Modified low-cobalt ternary positive electrode material precursor and positive electrode material

Technical Field

The invention relates to a precursor of a ternary cathode material of a lithium ion battery and a cathode material, in particular to a precursor of a modified low-cobalt ternary cathode material and a cathode material.

Background

The consumption of fossil energy mainly comprising coal and petroleum causes serious environmental pollution problem globally. Energy shortage and environmental protection become the key points of attention in the world today, and the development of new clean energy storage materials is urgently needed. The lithium ion battery is a new green energy storage system and is widely applied to the field of pure electric vehicles and hybrid electric vehicles.

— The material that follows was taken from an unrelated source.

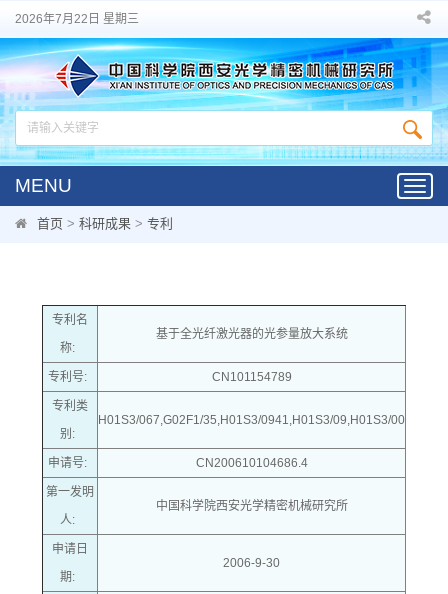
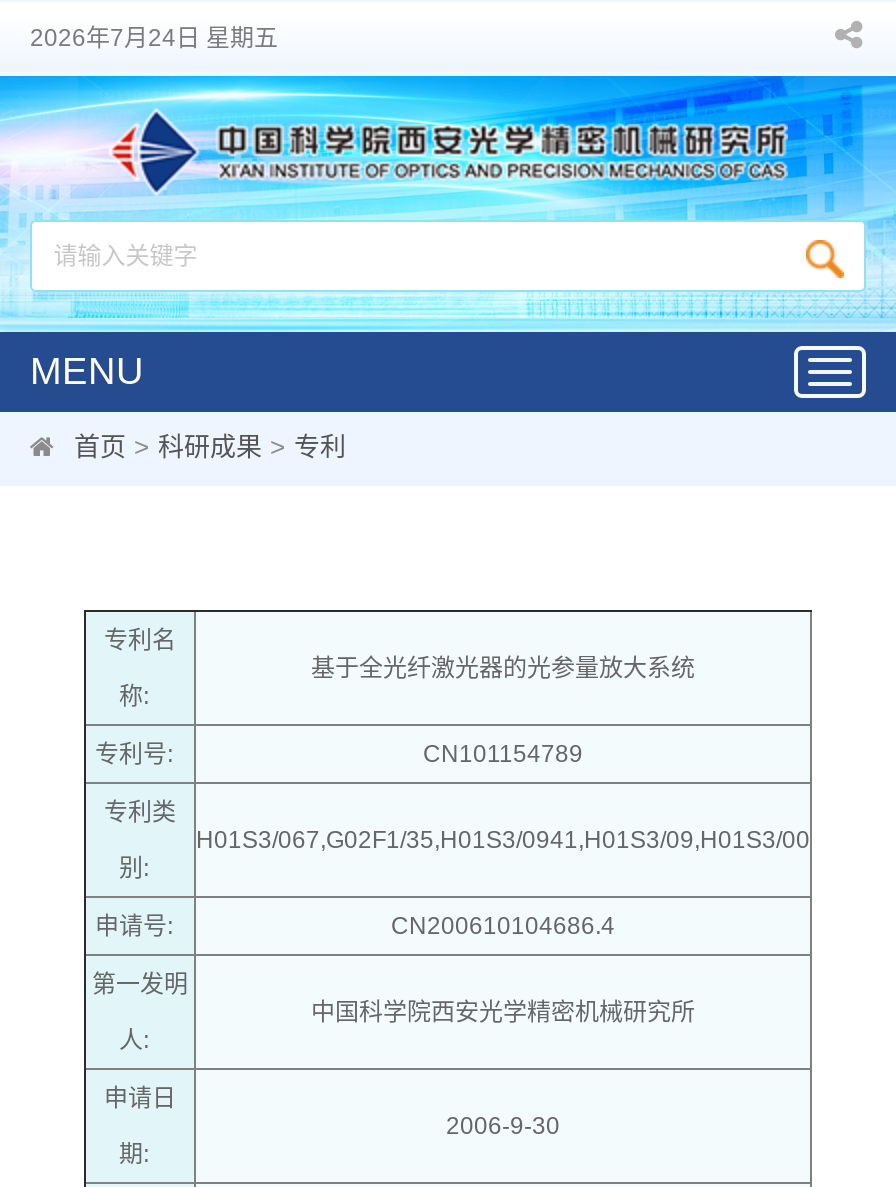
- 2026年7月22日 星期三
+ 2026年7月24日 星期五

The positive electrode material is one of the key materials of the lithium ion battery, and directly influences the electrochemical properties of the lithium ion battery, such as charge and discharge capacity, cycle performance, rate performance, thermal stability and the like. With the increasing demand of energy density of lithium ion batteries and the rising price of Co-containing resources, the development of Co-containing cathode materials of lithium ion batteries is hindered.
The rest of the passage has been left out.